Tuesday, October 28, 2008

Python: Some Notes on lxml

I wrote a webcrawler that uses lxml, XPath, and Beautiful Soup to easily pull data from a set of poorly formatted Web pages. In summary, it works, and I'm quite happy :)

The script needs to pull data from hundreds of Web pages, but not millions, so I opted to use threads. The script actually takes the list of things to look for as a set of XPath expressions on the command line, which makes it super flexible. Let me give you some hints for the parts that I found difficult.
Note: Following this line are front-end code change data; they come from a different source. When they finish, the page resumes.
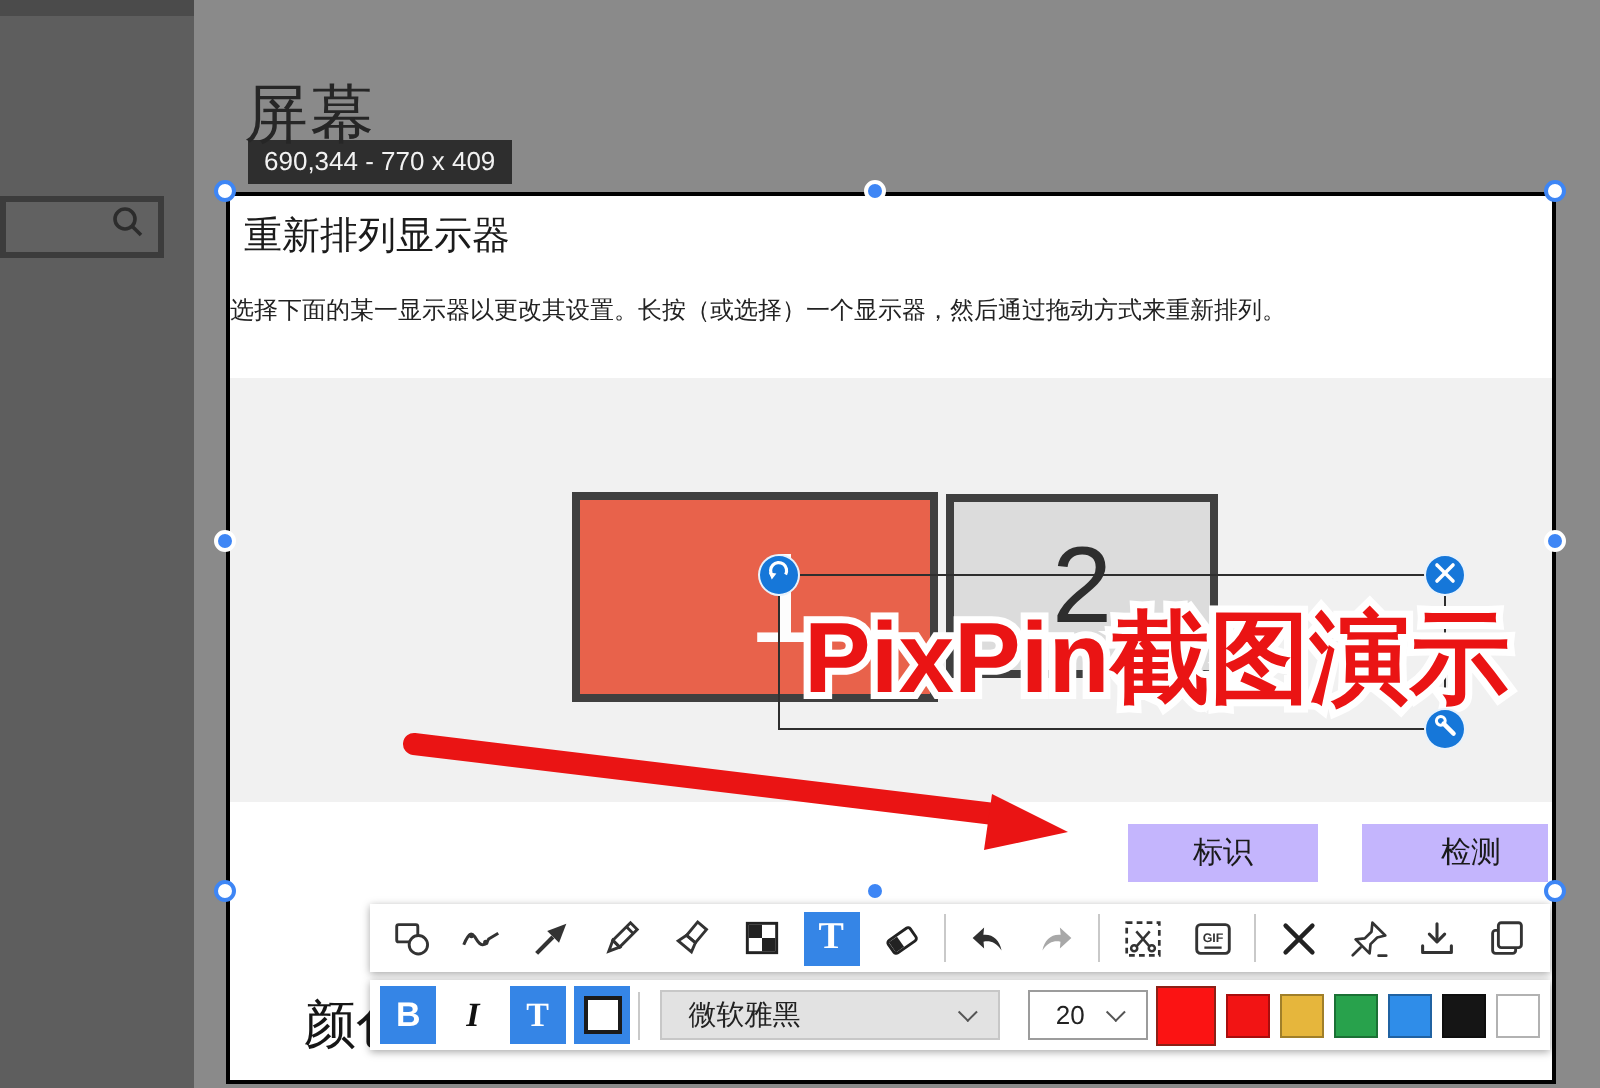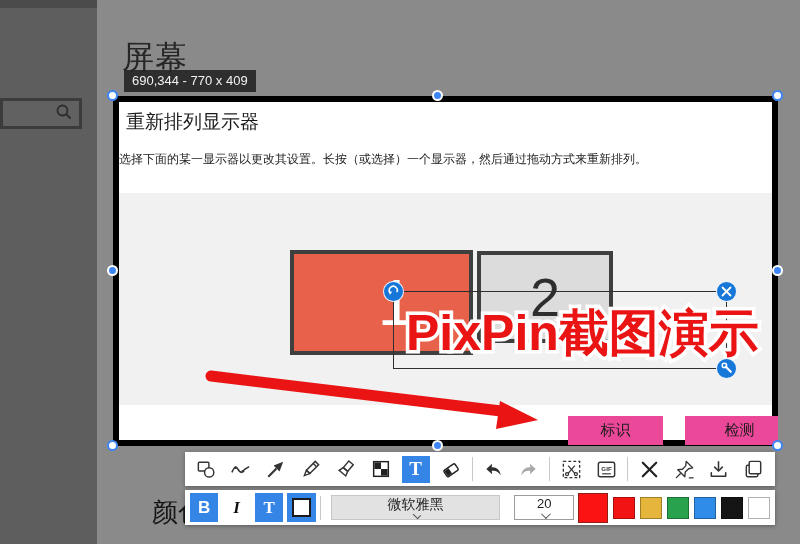--- a/index.html
+++ b/index.html
@@ -24,8 +24,8 @@
   }
   
   .selection {
-    position:absolute; left:113px; top:96px; width:665px; height:350px;
-    background:#ffffff; border:6px solid #000000; z-index:2;
+    position:absolute; left:113px; top:96px; width:665px; height:446px;
+    background:#ffffff; border:2px solid #000000; z-index:2;
   }
   .dlg-title { position:absolute; left:7px; top:7px; font-size:19px; color:#1b1b1b; white-space:nowrap; }
   .dlg-desc  { position:absolute; left:0; top:49px; font-size:12px; color:#222; white-space:nowrap; overflow:hidden; width:650px; }

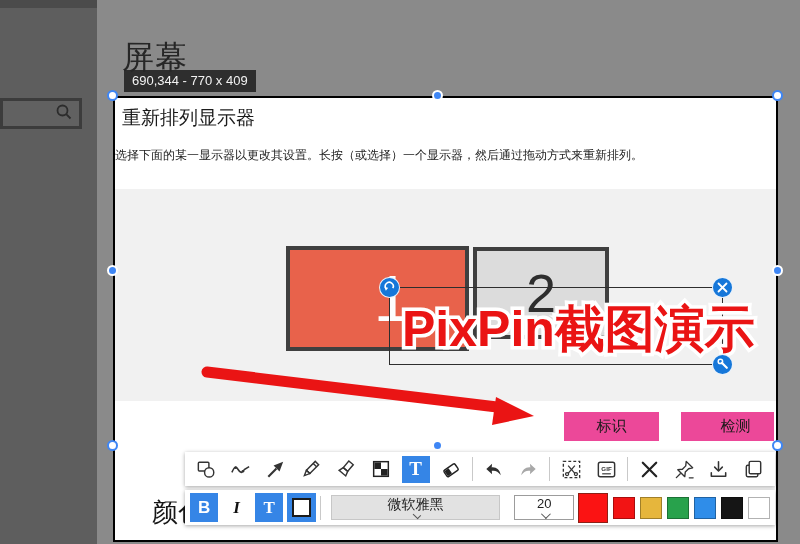--- a/index.html
+++ b/index.html
@@ -56,7 +56,7 @@
   .ah-close  { right:-11px; top:-11px; }
   .ah-resize { right:-11px; bottom:-11px; }
   .dlg-btn {
-    position:absolute; top:314px; height:29px; background:#ec4899; color:#1a1a1a;
+    position:absolute; top:314px; height:29px; background:#c4b5fd; color:#1a1a1a;
     font-size:15px; display:flex; align-items:center; justify-content:center; z-index:2;
     border:none; font-family:inherit;
   }

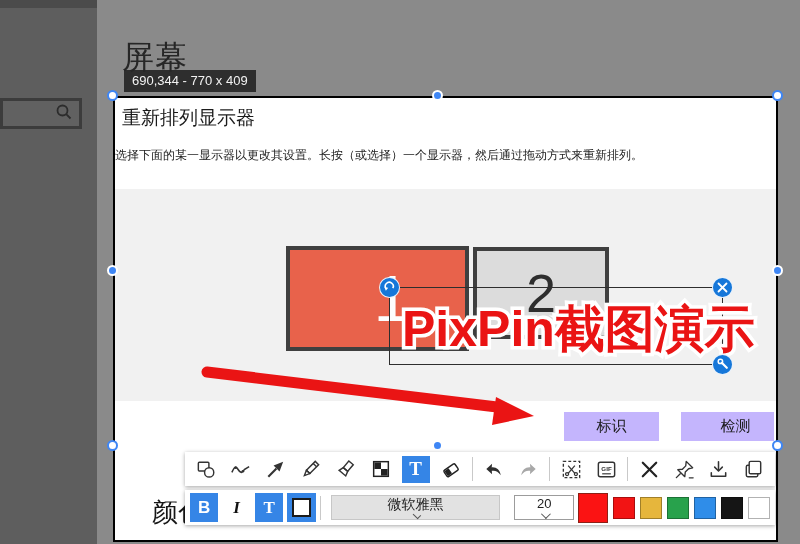--- a/index.html
+++ b/index.html
@@ -92,7 +92,7 @@
   .chip { width:19px; height:19px; background:#fff; border:2px solid #1b1b1b; }
   .select {
     height:25px; display:flex; align-items:center; justify-content:space-between;
-    padding:0 8px; font-size:14px; color:#222;flex-direction:column;
+    padding:0 13px; font-size:14px; color:#222;
   }
   .sel-font { width:178px; background:#e2e2e2; border:1px solid #c7c7c7; margin-left:6px; }
   .sel-size { width:62px; background:#fff; border:1px solid #9c9c9c; margin-left:10px; font-size:13px; }

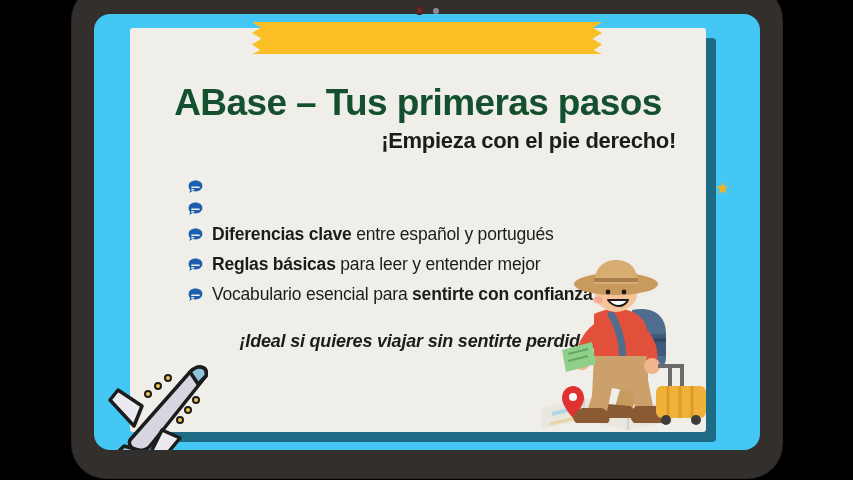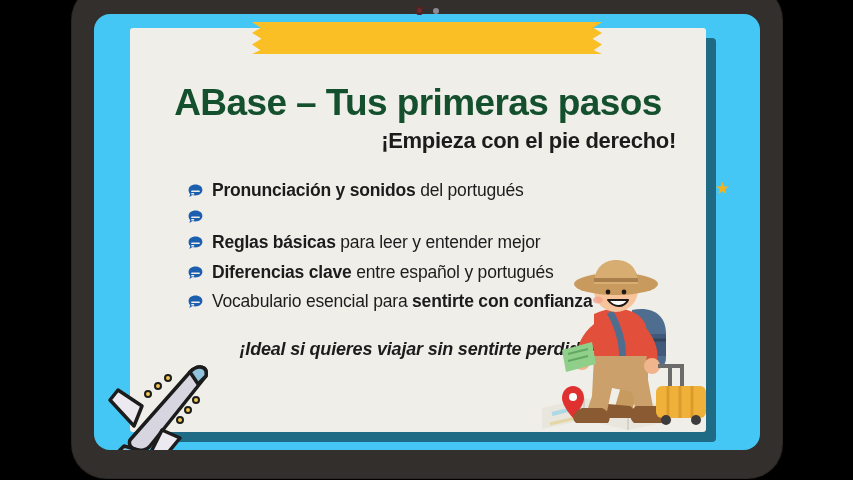--- a/index.html
+++ b/index.html
@@ -265,7 +265,6 @@
                   <rect x="3.2" y="6.6" width="8.6" height="1.5" rx="0.6" fill="#f0eee8"></rect>
                   <rect x="3.2" y="9" width="3" height="1.5" rx="0.6" fill="#f0eee8"></rect>
                 </svg>
-                <span class="txt"><b>Pronunciación y sonidos</b> del portugués</span>
               </li>
               <li>
                 <svg class="bullet-icon" viewBox="0 0 15 14">

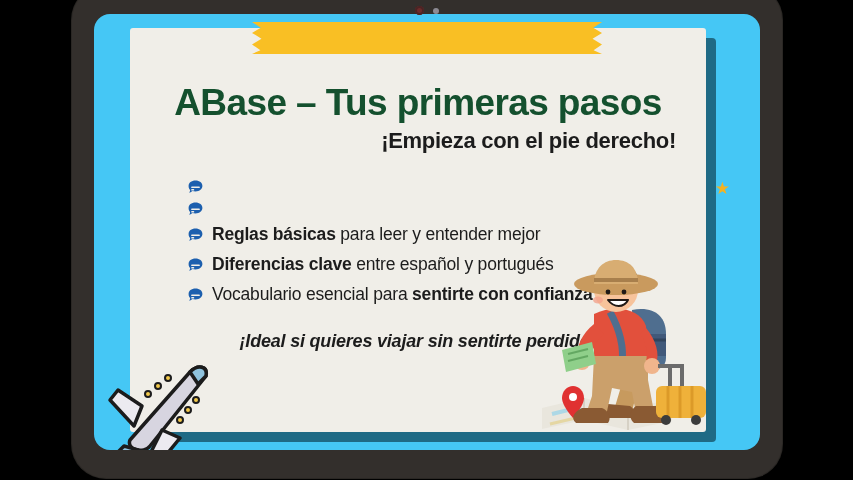--- a/index.html
+++ b/index.html
@@ -279,7 +279,7 @@
                   <rect x="3.2" y="6.6" width="8.6" height="1.5" rx="0.6" fill="#f0eee8"></rect>
                   <rect x="3.2" y="9" width="3" height="1.5" rx="0.6" fill="#f0eee8"></rect>
                 </svg>
-                <span class="txt"><b>Reglas básicas</b> para leer y entender mejor</span>
+                <span class="txt"><b>Diferencias clave</b> entre español y portugués</span>
               </li>
               <li>
                 <svg class="bullet-icon" viewBox="0 0 15 14">
@@ -287,7 +287,7 @@
                   <rect x="3.2" y="6.6" width="8.6" height="1.5" rx="0.6" fill="#f0eee8"></rect>
                   <rect x="3.2" y="9" width="3" height="1.5" rx="0.6" fill="#f0eee8"></rect>
                 </svg>
-                <span class="txt"><b>Diferencias clave</b> entre español y portugués</span>
+                <span class="txt"><b>Reglas básicas</b> para leer y entender mejor</span>
               </li>
               <li>
                 <svg class="bullet-icon" viewBox="0 0 15 14">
First of all, here's how to install it. If you're using Ubuntu, then:
apt-get install libxslt1-dev libxml2-dev
# I also have python-dev, build-essentials, etc. installed.
easy_install lxml
easy_install BeautifulSoup
If you're using MacPorts, do
port install py25-lxml
easy_install BeautifulSoup
The FAQ states that if you use MacPorts, you may encounter difficulties because you will have multiple versions of libxml and libxslt installed. For instance, the following may segfault:
python -c "import webbrowser; from lxml import etree, html"
Whereas the following shouldn't:
env DYLD_LIBRARY_PATH=/opt/local/lib \
python -c "import webbrowser; from lxml import etree, html"
You also have to be careful of thread safety issues. I was sharing an effectively read-only instance of the etree.XPath class between multiple threads, but that ended up causing bus errors. Ah, the joys of extensions written in C! It's a good reminder that the safest way to do multithreaded programming is to have each thread live in its own process ;)

lxml permits access to regular expressions from within XPath expressions. That's super useful. I had a hard time getting it working though. I forgot to pass in the right XML namespace in one part of the code. For some reason, I wasn't getting an error message. (As a general rule, I love it when software fails fast and complains loudly when I do something stupid.) Furthermore, my knowledge of XSLT was weak enough that I had a really hard time figuring out how to combine the XPath expression with the regex. Anyway, here's how to create an etree.XPath instance containing a regex:
from lxml import etree
XPATH_NAMESPACES = dict(re='http://exslt.org/regular-expressions')
xpath = etree.XPath("re:replace(//title/text(), 'From', '', 'To')",
match = xpath(tree)
Anyway, lxml is frickin' awesome, and so is BeautifulSoup. Together, I can take really, really crappy HTML, and access it seemlessly.


Shannon -jj Behrens said...

See also: http://blog.ianbicking.org/2008/12/10/lxml-an-underappreciated-web-scraping-library/

taocode said...

I had trouble getting libxml2/libxslt and lxml working on my Mac OS X (10.5). I wrote what worked for me at: taocode.blogspot.com

Amit said...

Thanks for the tip. Helped me parse XML produced by lshw. https://gist.github.com/4554484.